Generative models especially with the emerge of Generative Adversarial Networks (GANs) have become the spotlight of Deep Learning in recent years. They have many applications in the wild and sometimes they are just for fun. One fun application that I really liked, was the use of GAN to generate fake Sharingans (to read more about what Sharingan is please read this article). Inspired by that video and PyTorch’s DCGAN tutorial, in this post I’m going to show you how to generate sharingans step by step. You can download the PyTorch source code from here. I highly recommend downloading the full source code because here I only explain important steps in writing a DL model, things such as config files are not discussed here. To read more about project configuration see my Hyper-parameter Management article.

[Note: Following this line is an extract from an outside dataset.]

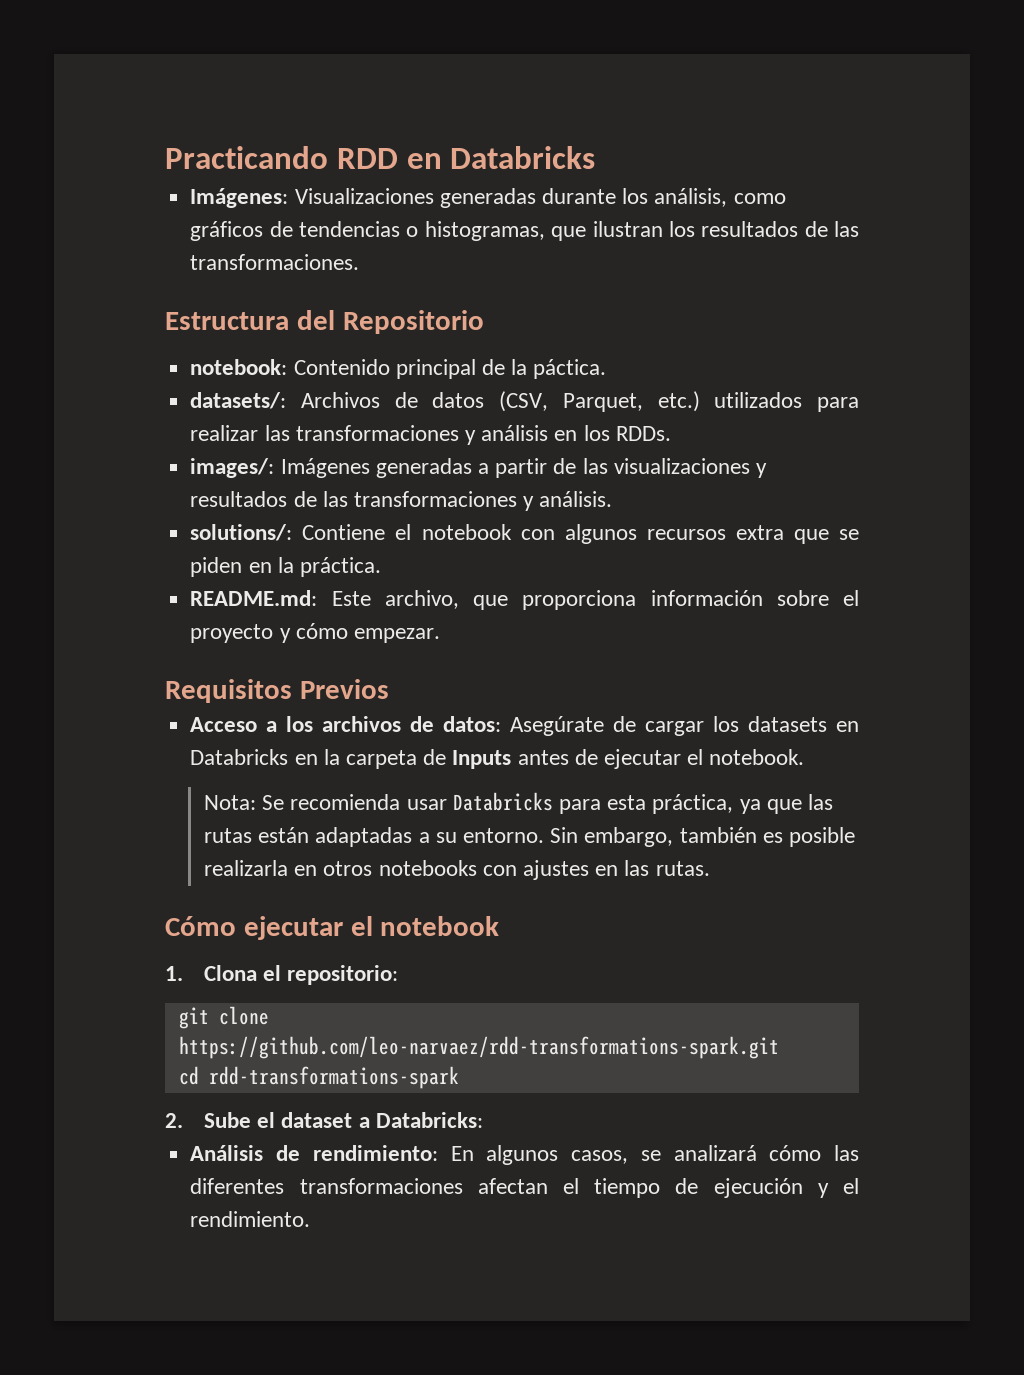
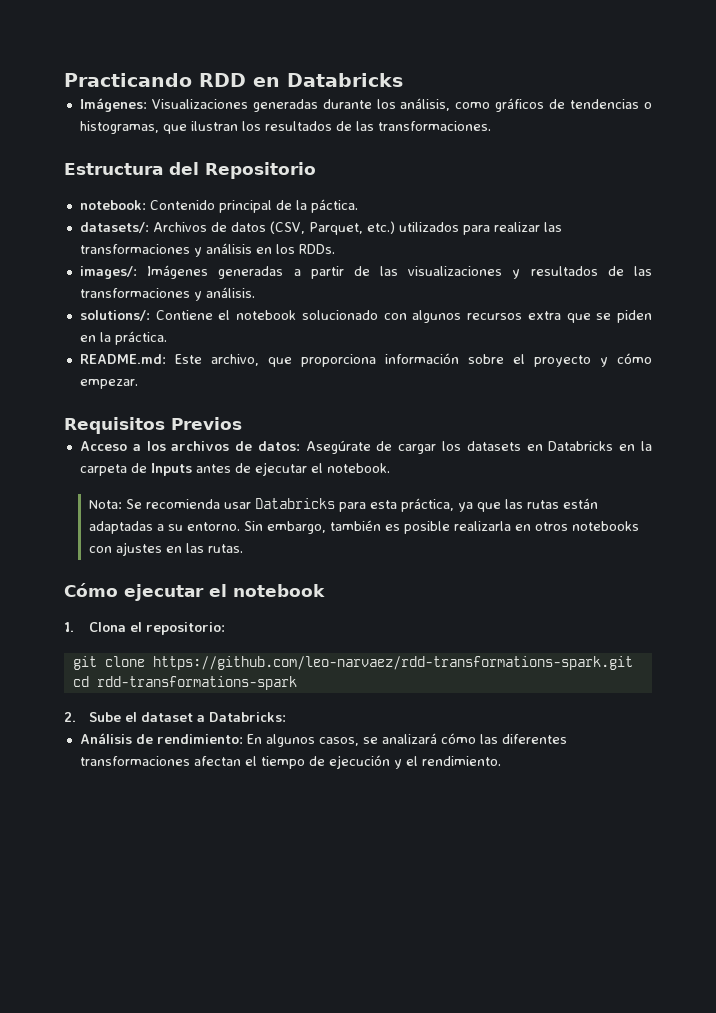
- solutions/: Contiene el notebook con algunos recursos extra que se piden en la práctica.
+ solutions/: Contiene el notebook solucionado con algunos recursos extra que se piden en la práctica.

To train a model, you have to address three stages:

Gathering and loading data
Designing the architecture
Loss function and train loop

I structured my project directory as follows (if you like the structure, I created a template here):

 └── sharinGAN/ 
 │  └──── conf/ 
 │  │  └──── optimizer/ 
 │  │  │  └──── adam.yaml  
 │  │  ├──── config.yaml  
 │  │  ├──── dirs.yaml  
 │  │  ├──── models.yaml  
 │  │  └──── train.yaml  
 │  └──── model/ 
 │  │  ├──── data_loader.py  
 │  │  ├──── __init__.py  
 │  │  └──── net.py  
 │  └──── sharingan_pics/ 
 │  │  ├──── 0.jpeg  
 │  │  ├──── 10.jpeg  
 │  │  ├──── ...
 │  ├──── train.py  
 │  └──── utils.py   
 ├── README.md  
 └── requirements.txt

Gathering and Loading Data

The first thing that we need, in every problem that we are going to solve with deep learning, is data. I gathered some Sharingan pictures from google image search. It is a fairly easy task, you just need to search for the keyword sharingan and save the pictures in a folder. I named mine sharing_pics. So now, we have to write the data_loader.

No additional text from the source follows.